Scalia, who is opposed to the notion of an “evolving” or “living” Constitution, told interviewer Calvin Massey that by giving some of the “necessarily broad” provisions of the Constitution an “evolving meaning,” these provisions fail to do their job, which is to put in place limitations on what society can or cannot do.
Even if “the current society has come to different views [than the original framers],” he said, “you do not need the Constitution to reflect the wishes of the current society.”
Instead, he said, when something isn’t found in the Constitution, it should be taken up by legislators. One of the examples that he used to illustrate this point was abortion.
“You want a right to abortion? There’s nothing in the Constitution about that,” he said. “But that doesn’t mean you cannot prohibit it. Persuade your fellow citizens it’s a good idea and pass a law.
“That’s what democracy is all about. It’s not about nine superannuated judges who have been there too long, imposing these demands on society.”
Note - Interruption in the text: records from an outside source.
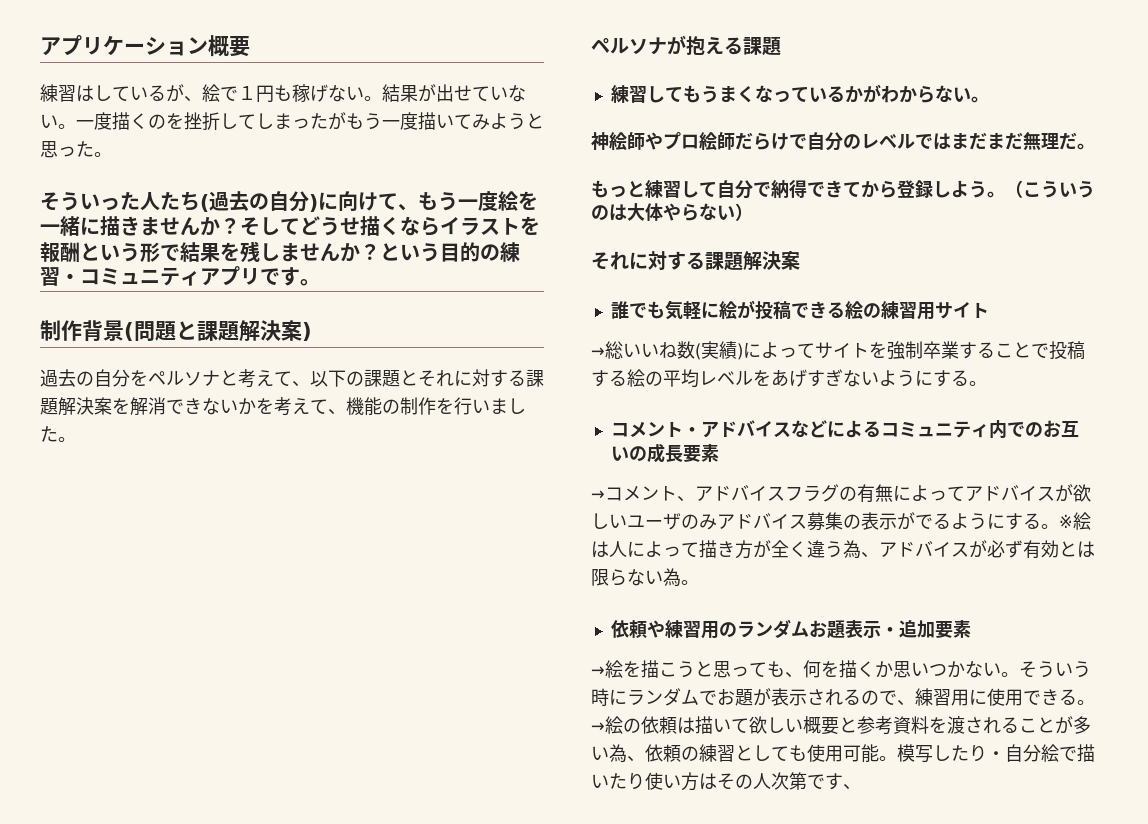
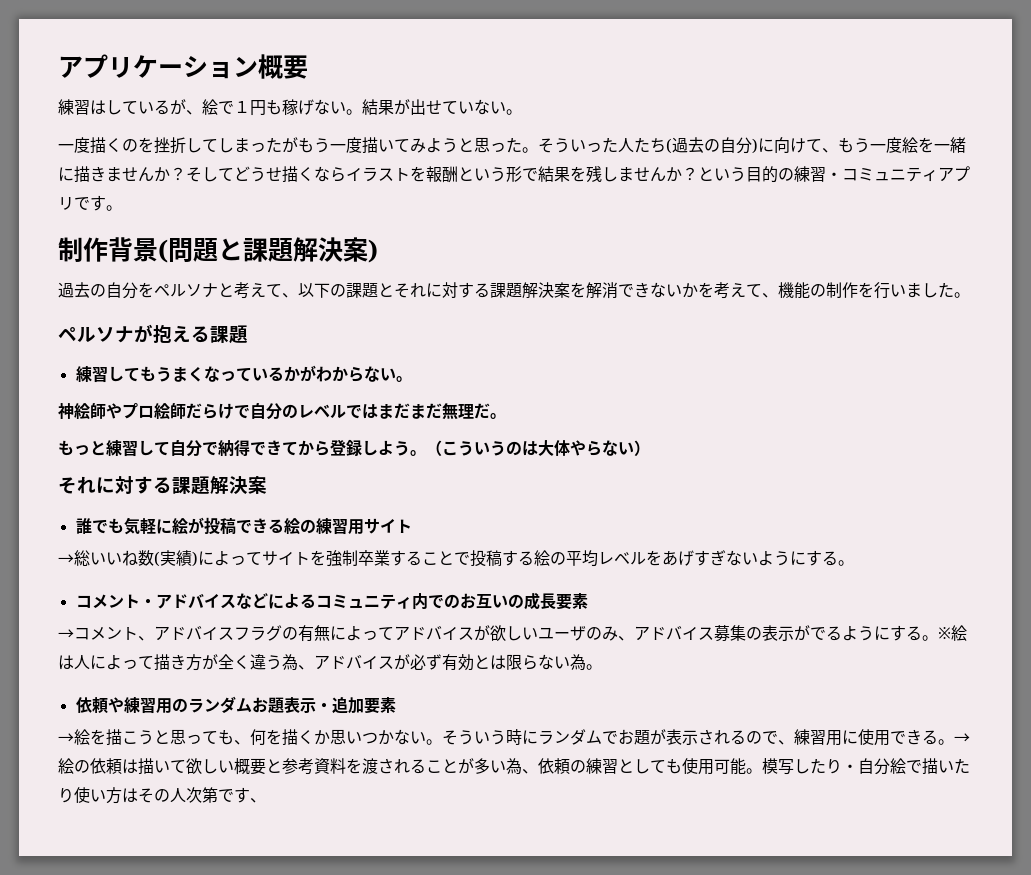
(76, 126) none -> (522, 112) //
(112, 154) // -> (538, 150) none
(717, 522) none -> [618,636,634,641] 、

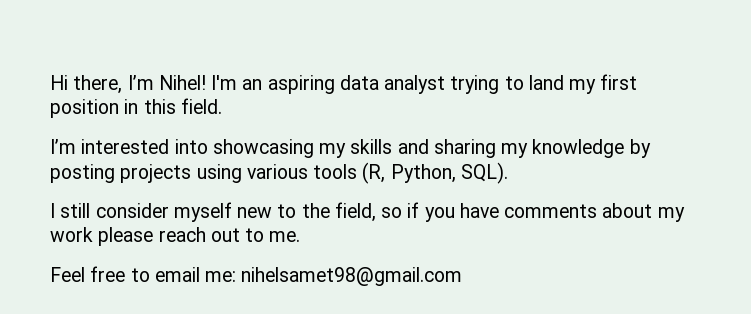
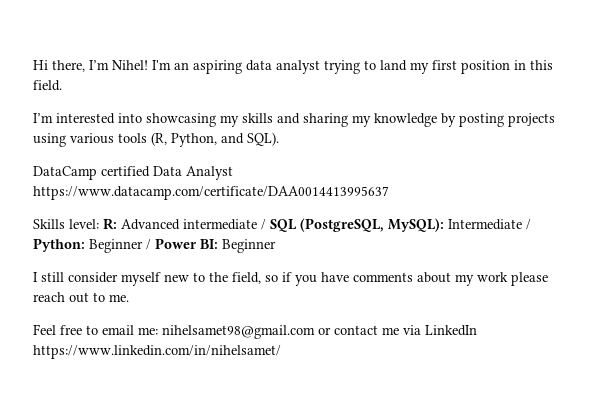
(456, 173) none -> [221,133,244,144] and
(508, 173) none -> [33,166,233,180] [33,186,389,200] [33,218,531,232] [33,238,276,253] // DataCamp certified Data Analyst https://www.datacamp.com/certificate/DAA0014413995637 // Skills level: R: Advanced intermediate / SQL (PostgreSQL, MySQL): Intermediate / Python: Beginner / Power BI: Beginner
(463, 276) none -> [318,325,477,336] [33,345,281,359] or contact me via LinkedIn https://www.linkedin.com/in/nihelsamet/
While Scalia said that sometimes Constitutional interpretation can be difficult, especially when the intent of the original framers isn’t clear, he said that some issues are abundantly clear, such as whether or not there is a constitutional right to abortion.
“I do not pretend that originalism is perfect,” he said. “There are some questions you have no easy answer to, and you have to take your best shot.
“We don’t have the answer to everything, but by God we have an answer to a lot of stuff … especially the most controversial: whether the death penalty is unconstitutional, whether there’s a constitutional right to abortion, to suicide, and I could go on.”
The 74-year-old jurist, who was appointed to the high court by President Ronald Reagan in 1986, made similar remarks in November, when he told those present at a University of Richmond luncheon that the idea of a living Constitution has allowed “five out of nine hotshot lawyers to run the country.”
At the time Scalia said that the high court distorted the meaning of “due process” (referring to legal procedure) in the 14th Amendment to invent new rights under a “made up” concept of “substantial due process.” That, he said, has allowed the 14th Amendment to become the gateway to legal abortion and other behaviors, which the constitutional authors never intended and viewed as criminal.